Ritacca Laser Center v. Brydges
100 N.E.3d 569
Ill. App. Ct.2018Background
- Ritacca hired Ryan to remodel its office; Ryan engaged O’Hare Engineering to design and install HVAC systems. A December 2008 fire occurred days after reopening; investigation suggested an air filter was installed too close to an electric heating coil.
- Ritacca claimed three years of lost income and property damage and tendered claims to its insurer, Erie; Erie disputed business-interruption loss amounts and later settled with Ritacca for over $4 million, including a $3.5 million release of business-interruption claims.
- The construction contract between Ritacca and Ryan contained an Article 14 builders’-risk provision requiring owner-purchased "all-risk" builder’s risk insurance and a waiver of subrogation for "damages caused by perils covered by the insurance to be maintained pursuant to Paragraph 14(b)."
- Erie’s counsel advised Erie would not subrogate against O’Hare because the loss was caused by a peril covered by Ritacca’s insurance and was thus barred by the contract waiver; Erie’s policy covered both property damage and business-interruption (income) loss.

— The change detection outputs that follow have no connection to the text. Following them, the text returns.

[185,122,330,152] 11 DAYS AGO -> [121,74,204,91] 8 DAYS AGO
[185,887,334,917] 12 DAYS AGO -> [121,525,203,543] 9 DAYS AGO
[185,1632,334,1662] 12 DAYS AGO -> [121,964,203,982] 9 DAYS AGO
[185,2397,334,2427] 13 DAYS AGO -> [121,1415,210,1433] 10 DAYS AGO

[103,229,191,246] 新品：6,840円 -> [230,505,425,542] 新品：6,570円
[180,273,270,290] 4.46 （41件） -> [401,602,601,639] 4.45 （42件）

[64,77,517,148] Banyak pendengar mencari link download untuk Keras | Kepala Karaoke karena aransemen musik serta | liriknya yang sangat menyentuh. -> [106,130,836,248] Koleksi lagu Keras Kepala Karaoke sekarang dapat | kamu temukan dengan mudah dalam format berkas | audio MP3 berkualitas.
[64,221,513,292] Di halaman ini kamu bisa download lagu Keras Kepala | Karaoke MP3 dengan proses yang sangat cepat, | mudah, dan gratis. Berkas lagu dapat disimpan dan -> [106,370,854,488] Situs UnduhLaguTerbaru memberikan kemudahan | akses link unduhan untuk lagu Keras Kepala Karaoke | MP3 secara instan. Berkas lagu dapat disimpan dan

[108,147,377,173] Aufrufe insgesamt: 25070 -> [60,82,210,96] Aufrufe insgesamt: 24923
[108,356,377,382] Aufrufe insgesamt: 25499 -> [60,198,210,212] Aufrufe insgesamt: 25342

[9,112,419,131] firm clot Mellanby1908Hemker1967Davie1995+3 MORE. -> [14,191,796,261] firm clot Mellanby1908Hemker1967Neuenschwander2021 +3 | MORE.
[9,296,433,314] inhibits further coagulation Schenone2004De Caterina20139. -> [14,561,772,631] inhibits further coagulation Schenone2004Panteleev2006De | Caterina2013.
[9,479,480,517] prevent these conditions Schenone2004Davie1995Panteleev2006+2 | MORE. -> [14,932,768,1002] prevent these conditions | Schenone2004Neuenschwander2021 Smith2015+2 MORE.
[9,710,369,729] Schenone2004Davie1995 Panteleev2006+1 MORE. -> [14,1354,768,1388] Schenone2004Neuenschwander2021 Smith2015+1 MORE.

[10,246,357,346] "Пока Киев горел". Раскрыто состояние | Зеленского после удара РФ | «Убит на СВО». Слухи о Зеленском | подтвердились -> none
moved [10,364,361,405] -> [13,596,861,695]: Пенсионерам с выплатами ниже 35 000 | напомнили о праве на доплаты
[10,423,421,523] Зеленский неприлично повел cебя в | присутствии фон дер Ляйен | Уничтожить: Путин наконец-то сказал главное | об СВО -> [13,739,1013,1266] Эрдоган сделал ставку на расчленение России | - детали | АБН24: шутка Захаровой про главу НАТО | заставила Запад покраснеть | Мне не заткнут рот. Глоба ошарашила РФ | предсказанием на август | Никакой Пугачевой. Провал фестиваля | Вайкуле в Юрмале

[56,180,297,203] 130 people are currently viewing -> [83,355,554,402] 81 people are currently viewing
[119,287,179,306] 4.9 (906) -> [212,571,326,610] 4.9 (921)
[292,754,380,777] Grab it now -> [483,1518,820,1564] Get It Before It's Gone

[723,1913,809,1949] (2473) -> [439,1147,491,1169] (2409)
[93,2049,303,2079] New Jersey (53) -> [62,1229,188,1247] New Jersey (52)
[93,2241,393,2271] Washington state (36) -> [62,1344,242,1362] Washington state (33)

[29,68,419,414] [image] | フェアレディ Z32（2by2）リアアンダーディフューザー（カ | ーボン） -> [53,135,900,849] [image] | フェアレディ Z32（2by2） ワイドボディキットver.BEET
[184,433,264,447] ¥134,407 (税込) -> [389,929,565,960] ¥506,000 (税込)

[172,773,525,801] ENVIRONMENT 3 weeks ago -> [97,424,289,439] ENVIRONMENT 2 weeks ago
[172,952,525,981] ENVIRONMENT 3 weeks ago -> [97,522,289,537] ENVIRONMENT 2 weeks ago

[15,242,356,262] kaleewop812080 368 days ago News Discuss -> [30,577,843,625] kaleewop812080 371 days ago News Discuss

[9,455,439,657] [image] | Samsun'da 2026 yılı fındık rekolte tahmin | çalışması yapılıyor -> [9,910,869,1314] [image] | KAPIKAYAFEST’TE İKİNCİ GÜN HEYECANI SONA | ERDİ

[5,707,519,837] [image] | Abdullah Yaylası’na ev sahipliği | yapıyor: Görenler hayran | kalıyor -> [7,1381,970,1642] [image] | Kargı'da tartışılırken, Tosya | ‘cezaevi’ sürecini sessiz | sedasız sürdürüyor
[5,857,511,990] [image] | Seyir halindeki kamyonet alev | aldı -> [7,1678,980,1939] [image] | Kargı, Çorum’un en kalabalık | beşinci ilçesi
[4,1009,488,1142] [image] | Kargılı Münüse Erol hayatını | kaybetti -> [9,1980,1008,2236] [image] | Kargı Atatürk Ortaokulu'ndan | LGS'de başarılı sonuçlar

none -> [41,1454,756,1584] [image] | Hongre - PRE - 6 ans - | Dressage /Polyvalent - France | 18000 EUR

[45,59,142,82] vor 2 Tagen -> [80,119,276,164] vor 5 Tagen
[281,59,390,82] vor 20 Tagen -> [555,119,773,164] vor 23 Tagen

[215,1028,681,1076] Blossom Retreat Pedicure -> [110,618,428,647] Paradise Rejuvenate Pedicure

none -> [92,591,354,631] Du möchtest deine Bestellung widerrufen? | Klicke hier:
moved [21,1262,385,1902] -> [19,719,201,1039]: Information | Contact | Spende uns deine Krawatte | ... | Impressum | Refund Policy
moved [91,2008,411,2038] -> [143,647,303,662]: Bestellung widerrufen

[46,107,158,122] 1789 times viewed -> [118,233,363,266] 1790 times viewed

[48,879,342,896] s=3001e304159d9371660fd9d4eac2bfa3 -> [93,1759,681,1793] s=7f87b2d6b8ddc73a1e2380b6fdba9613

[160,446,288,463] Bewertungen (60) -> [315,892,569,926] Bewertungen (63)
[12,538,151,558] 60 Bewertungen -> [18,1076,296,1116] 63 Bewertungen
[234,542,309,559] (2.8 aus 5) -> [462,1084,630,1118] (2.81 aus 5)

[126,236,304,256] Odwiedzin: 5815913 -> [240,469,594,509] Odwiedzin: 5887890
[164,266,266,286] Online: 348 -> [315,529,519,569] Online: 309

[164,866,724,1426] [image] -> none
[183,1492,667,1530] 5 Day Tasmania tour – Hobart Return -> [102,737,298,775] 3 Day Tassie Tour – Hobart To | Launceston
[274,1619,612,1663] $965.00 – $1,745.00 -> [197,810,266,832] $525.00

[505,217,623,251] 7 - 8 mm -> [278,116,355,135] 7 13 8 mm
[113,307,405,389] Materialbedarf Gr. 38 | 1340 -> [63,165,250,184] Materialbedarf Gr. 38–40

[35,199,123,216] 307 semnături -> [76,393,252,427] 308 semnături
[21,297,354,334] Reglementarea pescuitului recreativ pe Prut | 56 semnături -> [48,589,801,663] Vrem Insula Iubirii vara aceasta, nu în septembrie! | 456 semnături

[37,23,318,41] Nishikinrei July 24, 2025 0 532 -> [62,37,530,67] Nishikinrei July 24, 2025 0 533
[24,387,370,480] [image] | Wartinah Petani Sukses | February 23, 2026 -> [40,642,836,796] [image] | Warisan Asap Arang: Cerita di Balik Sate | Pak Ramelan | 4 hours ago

- O’Hare moved for summary judgment relying on the contract waiver and the insurance documents; Ritacca opposed, arguing the waiver applied only to property damage under builders’-risk insurance and did not bar claims for business-income loss under the commercial policy it actually purchased.
- The trial court struck Ritacca’s affidavits for noncompliance with Supreme Court Rule 191, granted O’Hare summary judgment, denied sanctions, and this appeal followed.
Issues
| Issue | Plaintiff's Argument | Defendant's Argument | Held |
|---|---|---|---|
| Whether the contract’s waiver of subrogation bars Ritacca’s negligence claim against O’Hare | Waiver covers only perils insured under builders’-risk (property damage) and does not encompass business-interruption (income) loss; contract ambiguous and must be construed for the insured | Waiver unambiguously bars claims for "damages caused by perils" covered by separate property insurance, regardless of policy name or damage type; fire was a covered peril | Court: Waiver unambiguous; "damages" includes business-income loss; summary judgment for O’Hare affirmed |
| Whether trial court erred striking Ritacca’s affidavits under Rule 191 | Affidavits complied with Rule 191 and should not have been stricken | Affidavits were deficient; trial court properly struck them and gave leave to amend | Court: Record lacks hearing transcript; presumes trial court acted properly; moreover affidavits would not have changed contract interpretation |
| Whether defendant’s failure to attach local statement of undisputed facts required denial | Local rule requires short numbered paragraphs; failure prejudiced Ritacca | Any procedural violation was cured when defendant later filed the statement; trial court has discretion to excuse noncompliance | Court: No abuse of discretion; no showing of prejudice, so denial of motion was not required |
Key Cases Cited
- Purtill v. Hess, 111 Ill. 2d 229 (summary judgment standard and construction of record)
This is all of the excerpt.